With Fergus coming towards their table, and hitting down on it with his fist and asking for a drink, McAstin already began to fill up an empty glass. He took a short look at Fergus, pointed at one of the chairs and shoved the filled glass of scotch to that direction. "Take it, buddy. You look like hell, what 'd you do 'gain, buddy? " McAstin took another look at Fergus. "Cheers 'gain, buddies. 'n tell me, what happened Ferg. 'n what the hell 's up with that rod?" McAstin laughed, looking around.
He looked at the drink poured for him, and the seat awaiting him as the other Privateer offered it to him - Blissfully unaware of Fergus's nature.
"What dae I dae? Simple. I'm a C'ptn. That gorgeous beauty oot thar is tha' Sgean-Dubh n'it's a fine beauty."
He sat down, and picked up the drink - Setting down the rod next to him. He took a sip.

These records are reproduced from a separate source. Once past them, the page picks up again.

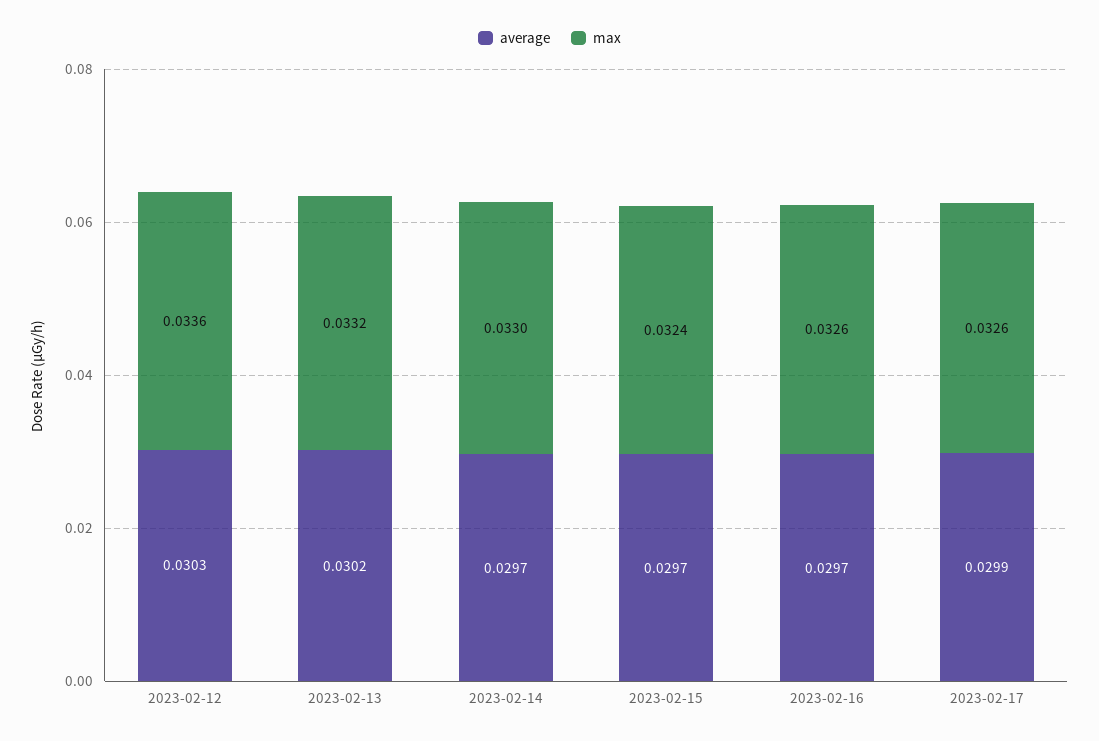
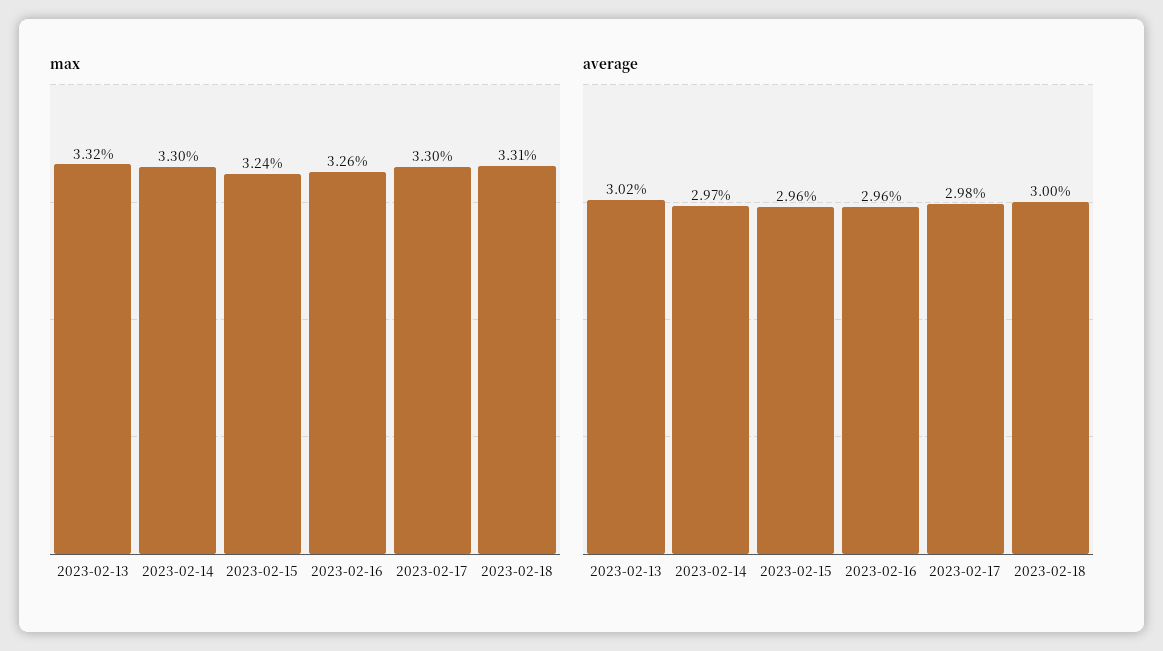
average, 2023-02-12: 0.0303 -> none
max, 2023-02-12: 0.0336 -> none
average, 2023-02-15: 0.0297 -> 0.0296
average, 2023-02-16: 0.0297 -> 0.0296
average, 2023-02-17: 0.0299 -> 0.0298
max, 2023-02-17: 0.0326 -> 0.033
max, 2023-02-18: none -> 0.0331
average, 2023-02-18: none -> 0.03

"Bleargh. Islay rubbish. This crap's made in barrals made o'steel! Hence it's freckin' spaced flavour. Trust me pal, when all ye got fer a friend is a nice hard drink.. Ye get tae see tha' finer points in life."
He pointed at the rod.
"Like beatin' a man half dae death fer nae buyin' tha' bugger tha' saved his life a drink! Whit is tha' world comin' tae - if an honest, decent man like me cannae get a drink eh!?"
He sat the empty glass down.
"If ye want tae know only one thing aboot me pal - Ye know where ye stand wi me. I dinnae care who ye are, if ye get in me way - I'll smash yer lights in. S'only wan thing I care aboot - New Caledonia. Hence why those fish eating feckers can swim back tae tha' ocean they came fae!"